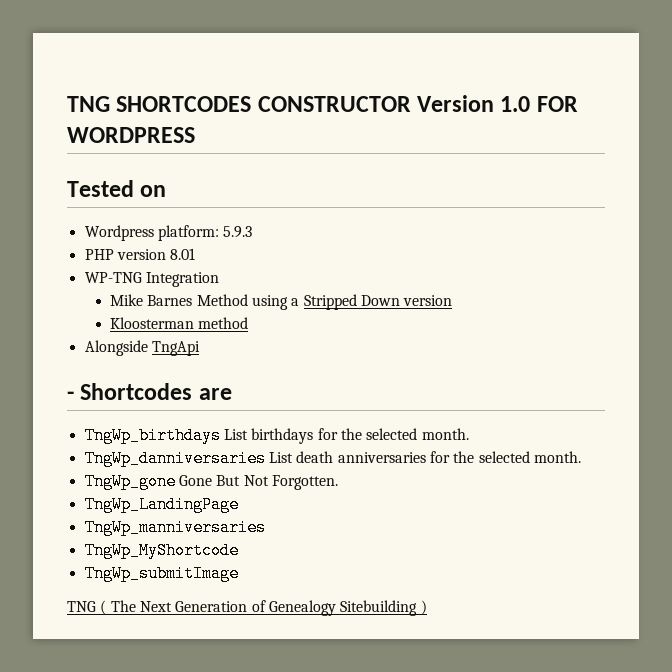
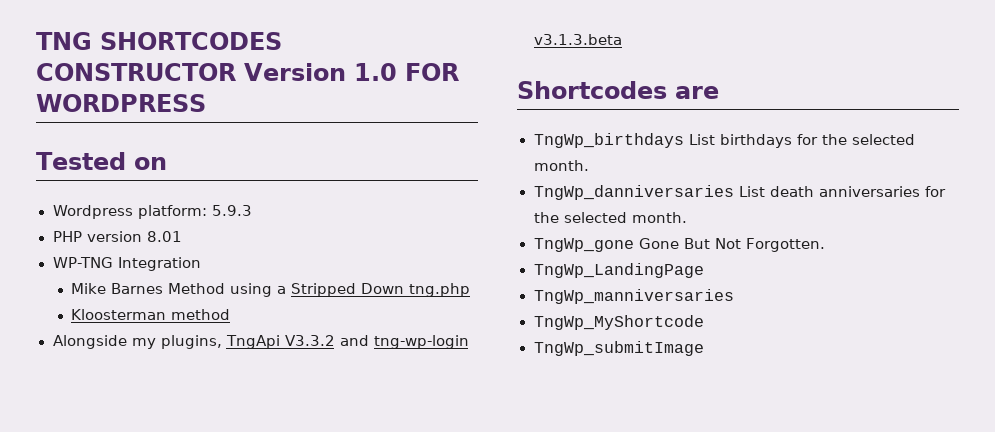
[403,295,453,306] version -> [409,283,471,297] tng.php
(148, 348) none -> [131,335,222,349] my plugins,
[67,391,74,400] // - -> [284,335,469,349] [533,34,622,45] V3.3.2 and tng-wp-login v3.1.3.beta //
[67,600,427,616] // TNG ( The Next Generation of Genealogy Sitebuilding ) -> (704, 348) none

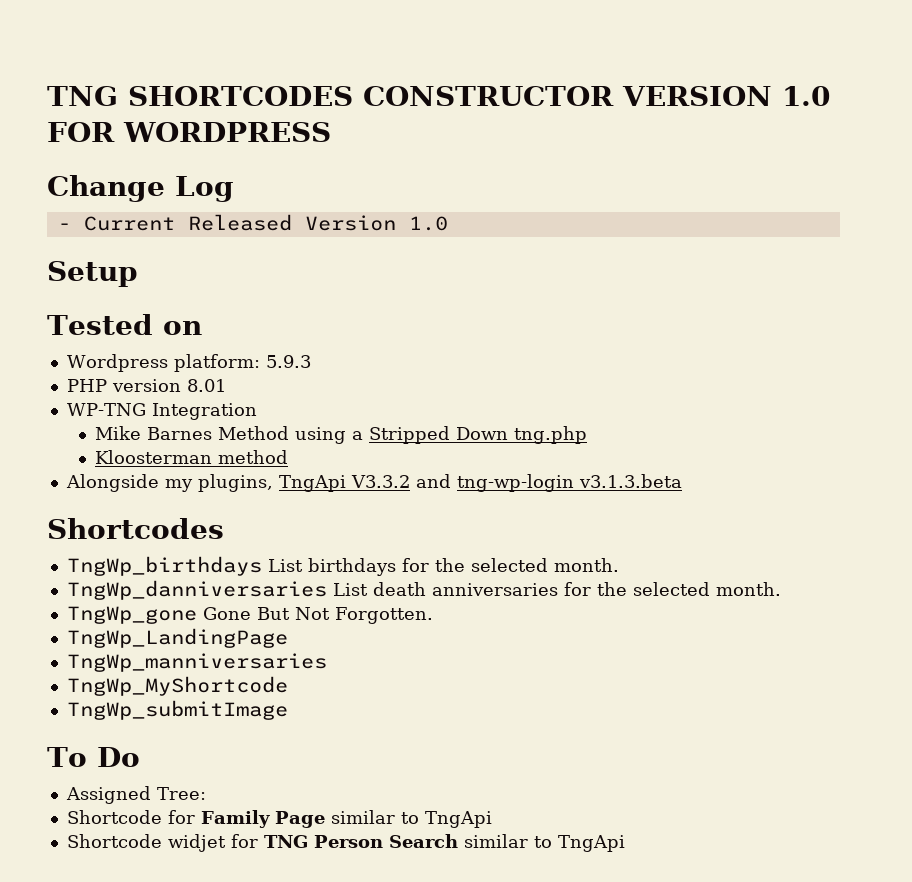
[244,63,346,81] Version -> [622,86,772,106] VERSION
(206, 103) none -> [47,175,234,202] [57,214,448,231] [47,261,138,287] // Change Log // - Current Released Version 1.0 // Setup
[675,86,719,99] are -> (224, 528) none
(704, 348) none -> [47,747,140,767] [65,786,206,804] [66,810,492,828] [66,834,625,852] // To Do // Assigned Tree: // Shortcode for Family Page similar to TngApi // Shortcode widjet for TNG Person Search similar to TngApi

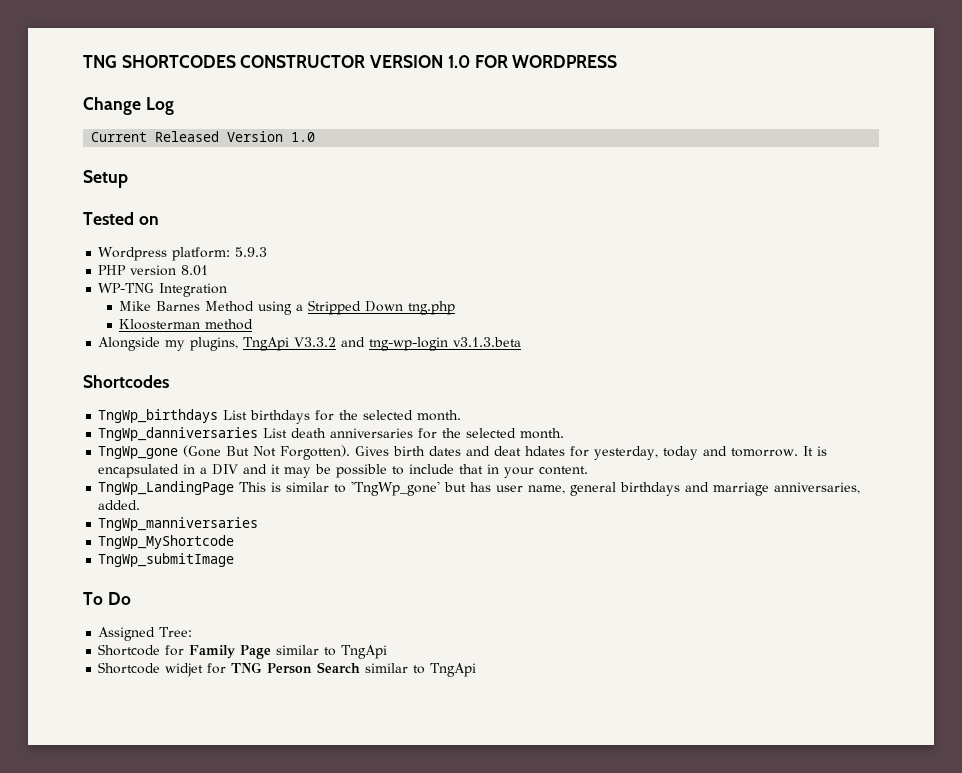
[57,223,71,230] - -> (174, 106) none
[202,607,251,620] Gone -> [183,445,222,457] (Gone
[334,607,433,624] [66,628,288,648] Forgotten. // TngWp_LandingPage -> [280,445,828,460] [98,464,589,478] [98,481,861,496] [98,500,141,510] Forgotten). Gives birth dates and deat hdates for yesterday, today and tomorrow. It is encapsulated in a DIV and it may be possible to include that in your content. // TngWp_LandingPage This is similar to 'TngWp_gone' but has user name, general birthdays and marriage anniversaries, added.

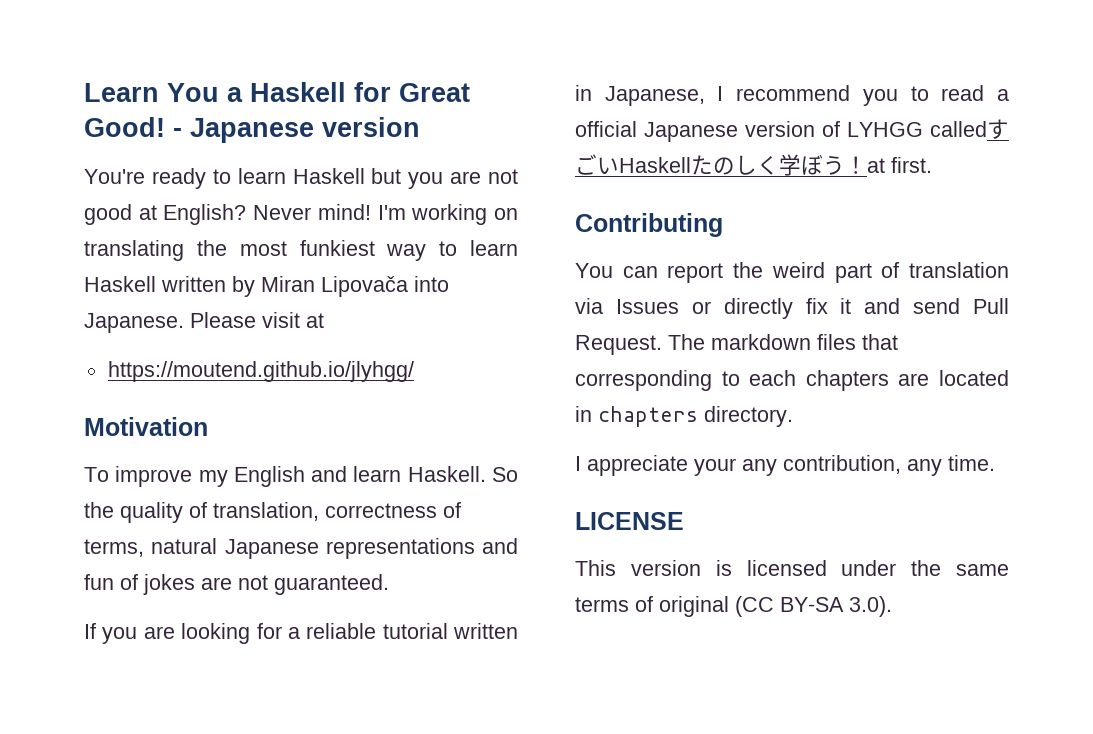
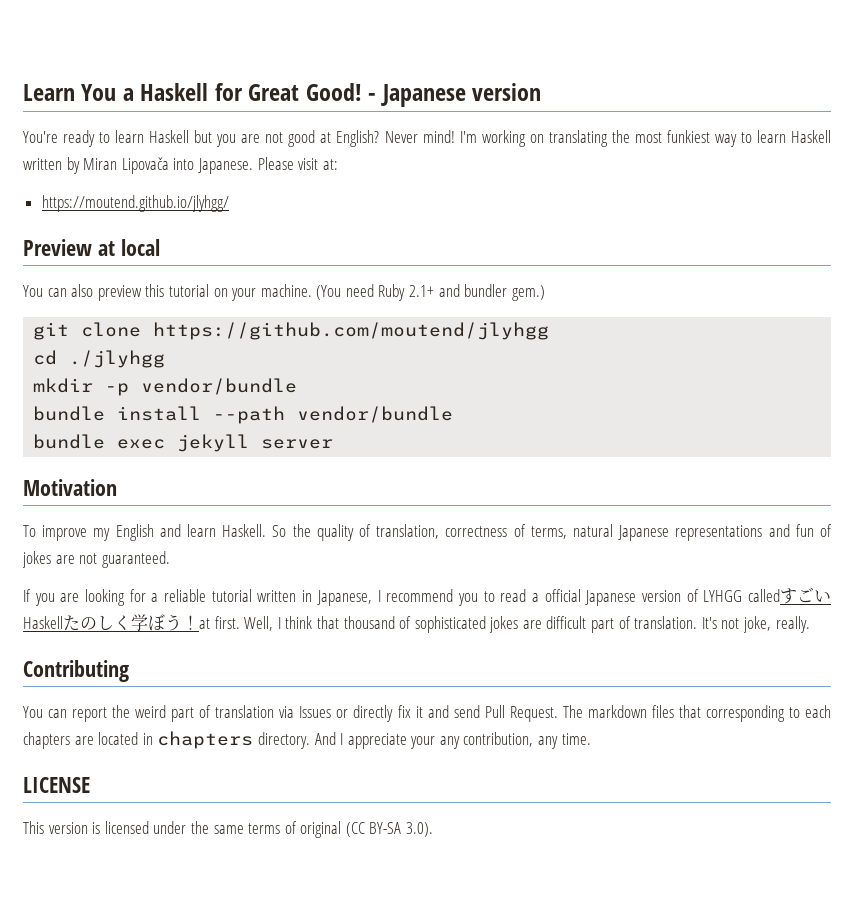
[306,313,324,328] at -> [322,159,338,170] at:
(414, 371) none -> [23,239,160,256] [23,284,545,301] [33,322,550,340] [33,350,166,368] [33,378,298,396] [33,406,454,424] [33,434,334,452] // Preview at local // You can also preview this tutorial on your machine. (You need Ruby 2.1+ and bundler gem.) // git clone https://github.com/moutend/jlyhgg // cd ./jlyhgg // mkdir -p vendor/bundle // bundle install --path vendor/bundle // bundle exec jekyll server
(932, 165) none -> [244,616,810,633] Well, I think that thousand of sophisticated jokes are difficult part of translation. It's not joke, really.
(793, 416) // -> [314,732,336,745] And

┄┄┄┄┄┄

**Exercise requirements**
No image belongs in the copy. Transcribe the full listing verbatim.

**Answer to the exercise**
[403,295,453,306] version -> [409,283,471,297] tng.php
(148, 348) none -> [131,335,222,349] my plugins,
[67,391,74,400] // - -> [284,335,469,349] [533,34,622,45] V3.3.2 and tng-wp-login v3.1.3.beta //
[67,600,427,616] // TNG ( The Next Generation of Genealogy Sitebuilding ) -> (704, 348) none

[244,63,346,81] Version -> [622,86,772,106] VERSION
(206, 103) none -> [47,175,234,202] [57,214,448,231] [47,261,138,287] // Change Log // - Current Released Version 1.0 // Setup
[675,86,719,99] are -> (224, 528) none
(704, 348) none -> [47,747,140,767] [65,786,206,804] [66,810,492,828] [66,834,625,852] // To Do // Assigned Tree: // Shortcode for Family Page similar to TngApi // Shortcode widjet for TNG Person Search similar to TngApi

[57,223,71,230] - -> (174, 106) none
[202,607,251,620] Gone -> [183,445,222,457] (Gone
[334,607,433,624] [66,628,288,648] Forgotten. // TngWp_LandingPage -> [280,445,828,460] [98,464,589,478] [98,481,861,496] [98,500,141,510] Forgotten). Gives birth dates and deat hdates for yesterday, today and tomorrow. It is encapsulated in a DIV and it may be possible to include that in your content. // TngWp_LandingPage This is similar to 'TngWp_gone' but has user name, general birthdays and marriage anniversaries, added.

[306,313,324,328] at -> [322,159,338,170] at:
(414, 371) none -> [23,239,160,256] [23,284,545,301] [33,322,550,340] [33,350,166,368] [33,378,298,396] [33,406,454,424] [33,434,334,452] // Preview at local // You can also preview this tutorial on your machine. (You need Ruby 2.1+ and bundler gem.) // git clone https://github.com/moutend/jlyhgg // cd ./jlyhgg // mkdir -p vendor/bundle // bundle install --path vendor/bundle // bundle exec jekyll server
(932, 165) none -> [244,616,810,633] Well, I think that thousand of sophisticated jokes are difficult part of translation. It's not joke, really.
(793, 416) // -> [314,732,336,745] And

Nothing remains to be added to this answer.